==== Data for this exercise

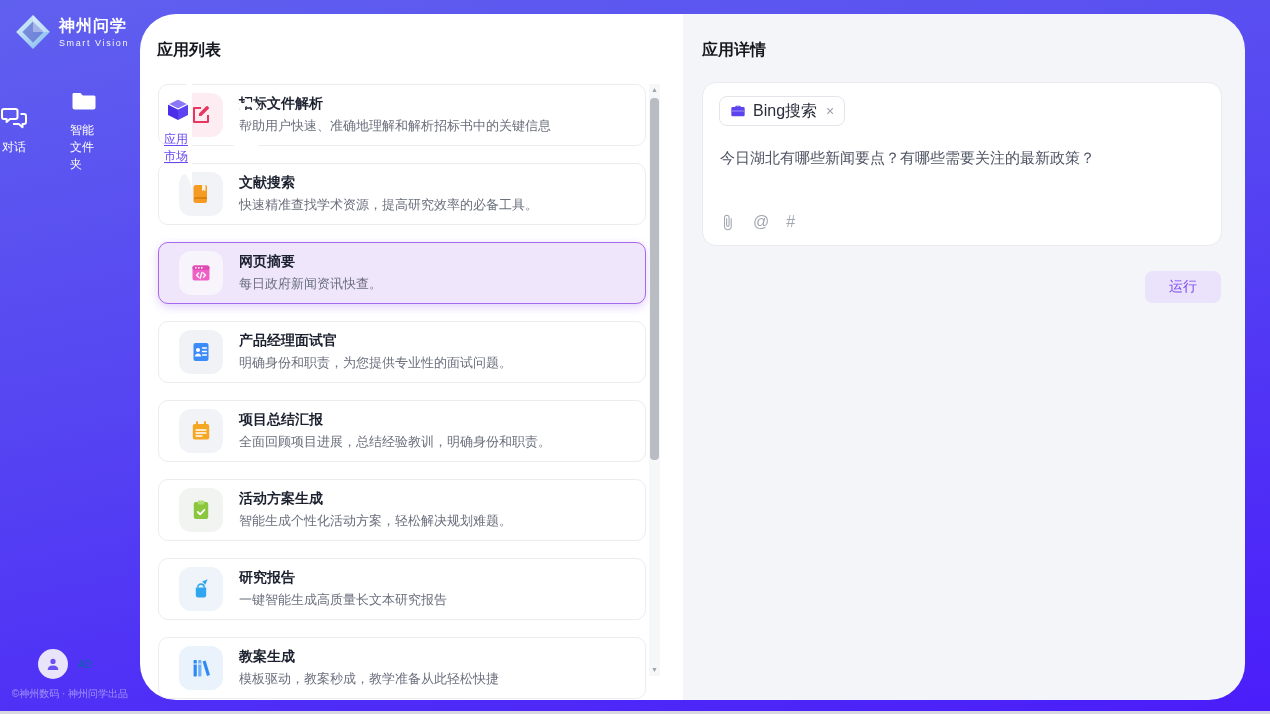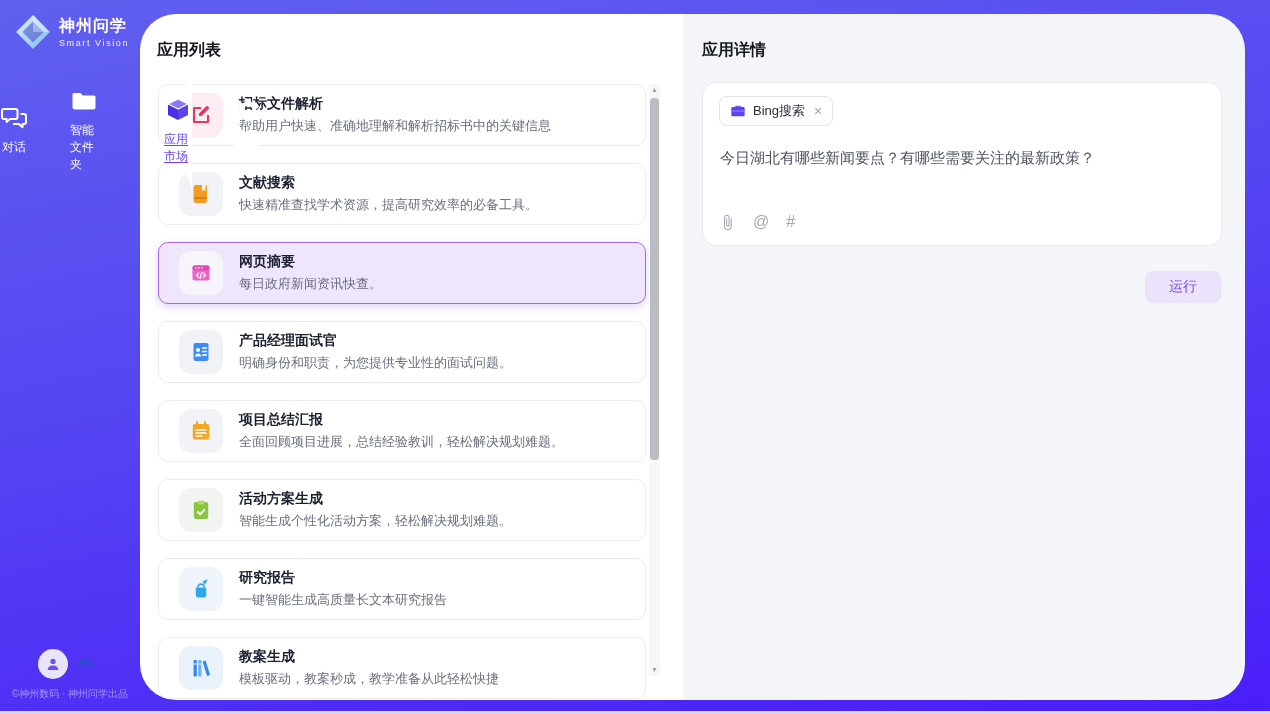--- a/index.html
+++ b/index.html
@@ -60,7 +60,7 @@
   .tool-tag { position:absolute; left:16px; top:13px; height:30px; display:inline-flex; align-items:center; gap:7px;
     padding:0 10px; background:#fff; border:1px solid #e4e4ea; border-radius:8px; cursor:pointer; }
   .tool-tag svg { width:16px; height:16px; display:block; }
-  .tag-label { font-size:13px; color:#2a2e3a; }
+  .tag-label { font-size:16px; color:#2a2e3a; }
   .tag-close { font-size:14px; color:#9aa0ab; margin-left:2px; cursor:pointer; }
   .prompt-text { position:absolute; left:17px; top:64px; right:16px; font-size:15px; color:#4c5261; line-height:1.5; cursor:text; }
   .composer-icons { position:absolute; left:16px; bottom:14px; display:flex; gap:17px; align-items:center; }

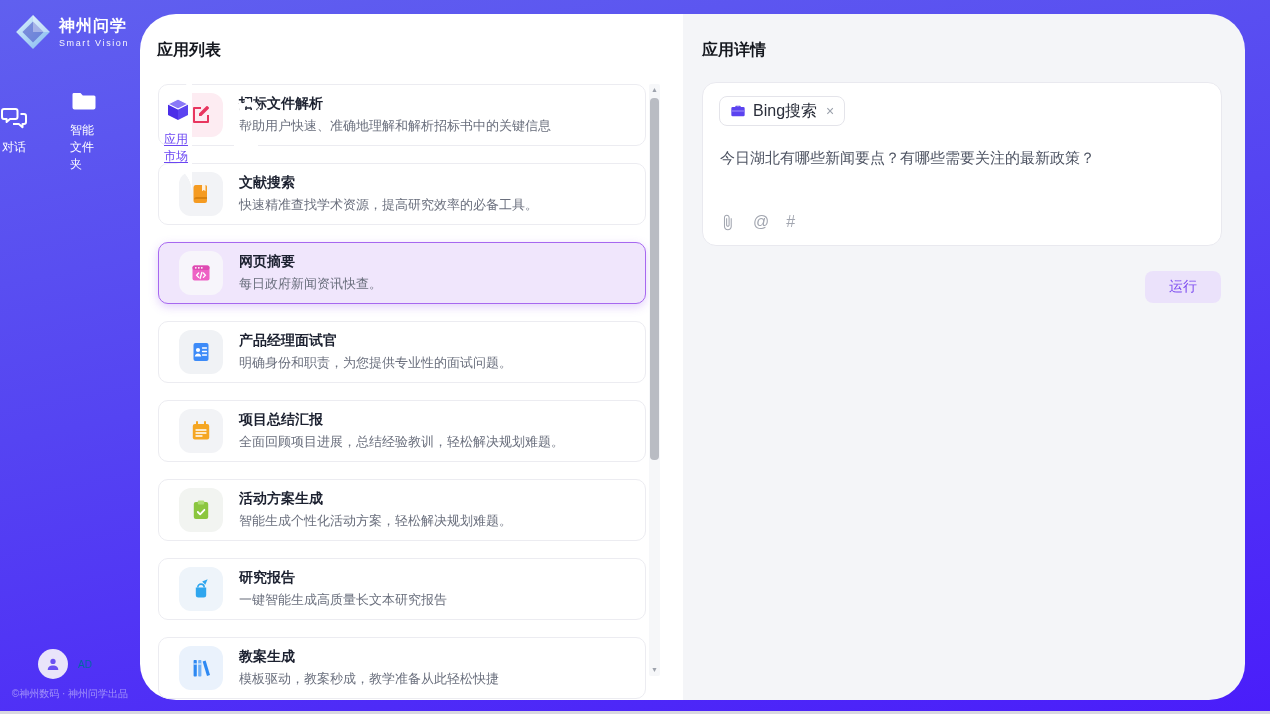--- a/index.html
+++ b/index.html
@@ -213,7 +213,7 @@
           </span>
           <div class="app-texts">
             <div class="app-name">项目总结汇报</div>
-            <div class="app-desc">全面回顾项目进展，总结经验教训，轻松解决规划难题。</div>
+            <div class="app-desc">全面回顾项目进展，总结经验教训，明确身份和职责。</div>
           </div>
         </div>
         <div class="app-card">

========

**Brief**: Should a record include a picture, drop the picture and write out the remainder exactly.

**Answer for this exercise**:
--- a/index.html
+++ b/index.html
@@ -60,7 +60,7 @@
   .tool-tag { position:absolute; left:16px; top:13px; height:30px; display:inline-flex; align-items:center; gap:7px;
     padding:0 10px; background:#fff; border:1px solid #e4e4ea; border-radius:8px; cursor:pointer; }
   .tool-tag svg { width:16px; height:16px; display:block; }
-  .tag-label { font-size:13px; color:#2a2e3a; }
+  .tag-label { font-size:16px; color:#2a2e3a; }
   .tag-close { font-size:14px; color:#9aa0ab; margin-left:2px; cursor:pointer; }
   .prompt-text { position:absolute; left:17px; top:64px; right:16px; font-size:15px; color:#4c5261; line-height:1.5; cursor:text; }
   .composer-icons { position:absolute; left:16px; bottom:14px; display:flex; gap:17px; align-items:center; }

--- a/index.html
+++ b/index.html
@@ -213,7 +213,7 @@
           </span>
           <div class="app-texts">
             <div class="app-name">项目总结汇报</div>
-            <div class="app-desc">全面回顾项目进展，总结经验教训，轻松解决规划难题。</div>
+            <div class="app-desc">全面回顾项目进展，总结经验教训，明确身份和职责。</div>
           </div>
         </div>
         <div class="app-card">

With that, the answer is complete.